Between Imitation and Intention Learning

Authors: James MacGlashan, Michael L. Littman

IJCAI 2015 | Conference PDF | Archive PDF | Plain Text | LLM Run Details

Reproducibility Variable Result LLM Response
Research Type Experimental We present empirical results on multiple domains that demonstrate that performing IRL with a small, but non-zero, receding planning horizon greatly decreases the computational cost of planning while maintaining superior generalization performance compared to imitation learning.
Researcher Affiliation Academia James Mac Glashan Brown University james macglashan@brown.edu Michael L. Littman Brown University mlittman@cs.brown.edu
Pseudocode Yes Algorithm 1 Compute Value(s, h)
Open Source Code Yes We have also made RHIRL publically available as part of BURLAP1, an open source reinforcement learning and planning library. 1http://burlap.cs.brown.edu/
Open Datasets No The paper uses expert demonstrations generated by the authors for the navigation, mountain car, and lunar lander domains. It does not provide concrete access (link, DOI, specific citation to a public dataset) to these training demonstrations.
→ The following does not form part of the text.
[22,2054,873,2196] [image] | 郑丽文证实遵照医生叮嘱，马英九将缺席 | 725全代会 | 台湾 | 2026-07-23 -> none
Dataset Splits No The paper mentions testing generalization performance on novel states but does not explicitly specify training/validation/test dataset splits or sample counts for validation data.
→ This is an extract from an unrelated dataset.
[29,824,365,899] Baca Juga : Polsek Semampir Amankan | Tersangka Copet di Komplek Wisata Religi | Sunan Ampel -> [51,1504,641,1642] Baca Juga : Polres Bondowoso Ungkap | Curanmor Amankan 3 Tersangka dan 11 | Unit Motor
Hardware Specification No The paper mentions 'total training CPU time' but does not provide specific details about the hardware used, such as CPU models, GPU models, or memory.
Software Dependencies No The paper mentions using 'Weka s J48 classifier' and 'Weka s logistic regression implementation' but does not specify version numbers for Weka or the classifiers.
Experiment Setup Yes RHIRL used 10 steps of gradient ascent. (for navigation and lunar lander) and RHIRL used 15 steps of gradient ascent (for mountain car). To facilitate generalization, the learned reward function is a linear combination of both task features and agent-space features.